Job interviews are a lot like blind dates. Your job is to impress someone you’ve never met before, who’s deciding whether they want to hang out with you for the next few months or so, maybe even a year.

They might end up making babies with you. The primary difference between blind dates is that in interviews, one woefully desperate person is meeting another, who holds all the power, on their home turf.

What you’re really selling is your personality. They’ve got all the credentials they needed; your date heard about you through a friend, your interviewer already saw your CV, that’s why they decided to see you. They know about you. So don’t talk about yourself, talk about them. Ask questions or show them you also did your research by casually mentioning similar interests.

As date or interviewee, your job is to make them want you. Boost your perceived worth by demonstrating your greater qualities, rather than just stating that you have them.
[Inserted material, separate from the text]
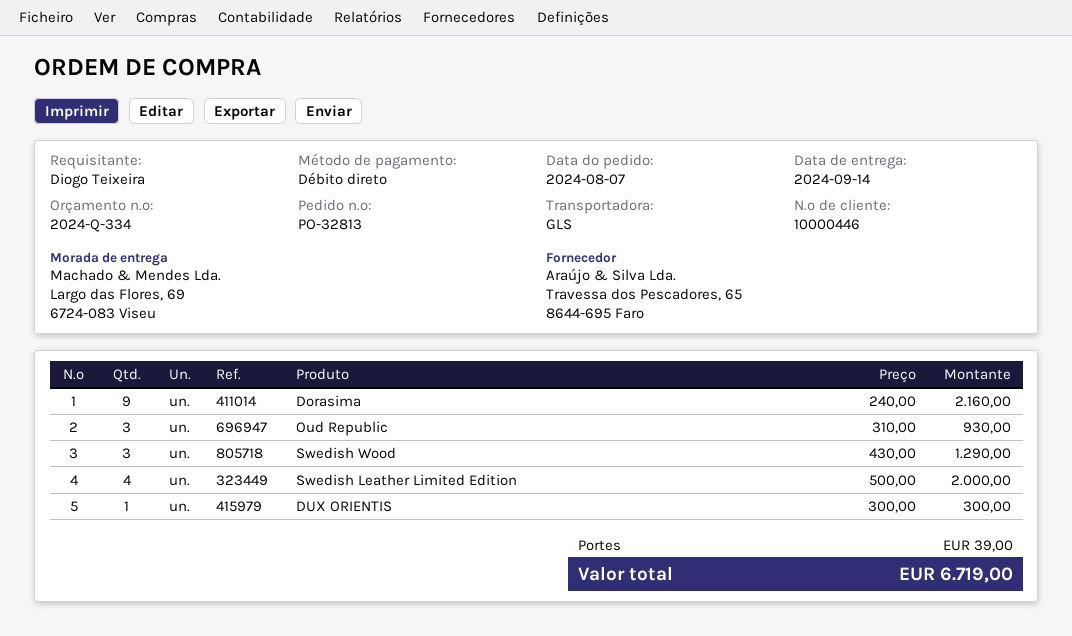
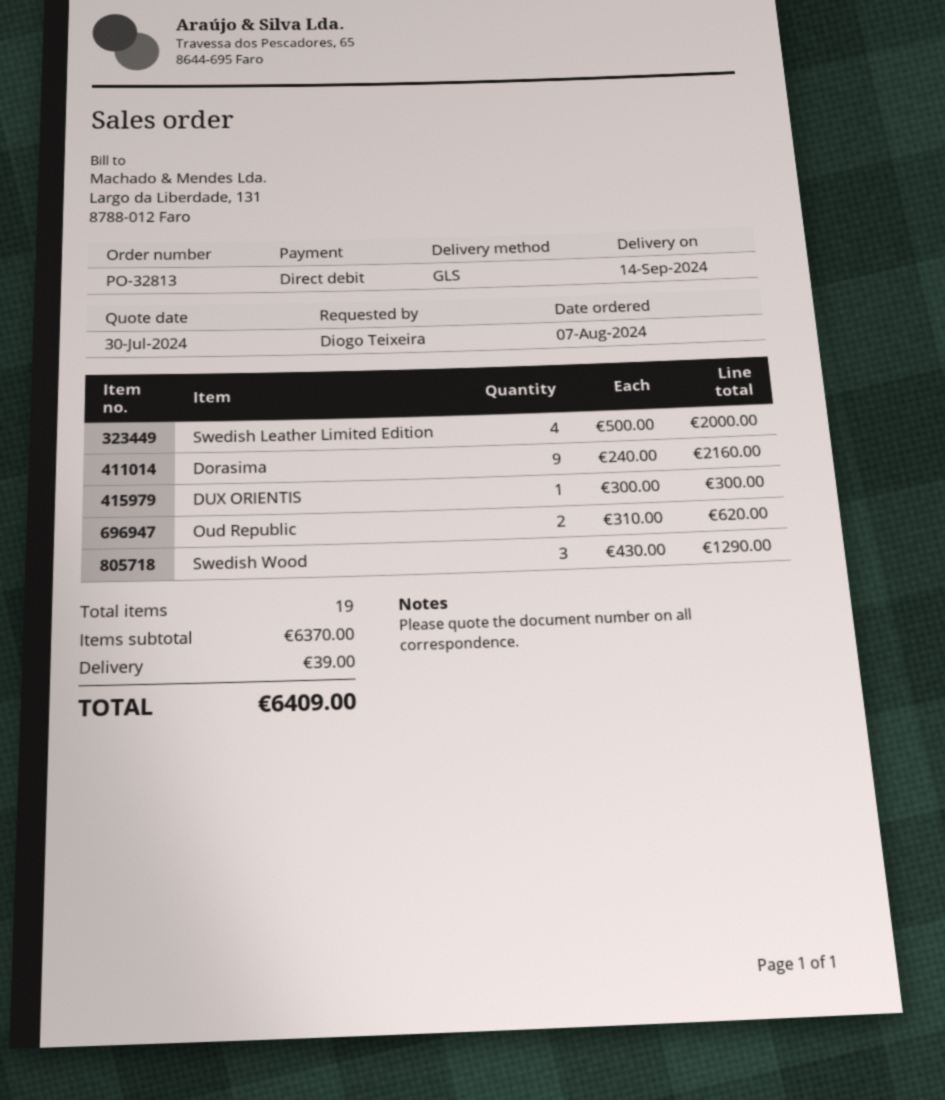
Oud Republic: 3 x 310.00 = 930.00 -> 2 x 310.00 = 620.00
total: 6719.00 -> 6409.00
Tell stories. Nobody wants to listen to someone boast. Instead, talk about that time faced some seemingly insurmountable task, and succeeded; or even better, tell a funny story about failing, and what you learned from that. Your ability to learn is attractive, to friends, potential bosses and lovers: Of the people who upset us, it’s those who learn from their mistakes that remain our friends.

If your personality is not getting you a job, change your personality. Turn up on time, in a suit and smile more. Reflect on experiences, create hypotheses, and test them, changing your behavior until they do work. Don’t be precious about it; your personality is just a collection of things you habitually do.

Another similarity between dates and job interviews:

Never listen to someone who claims to be good at them. The only way to be good at things is by doing them many, many times. Like dating, if someone is doing lots of job interviews, they’re terrible at interviews, or they’re interviewing for the wrong jobs.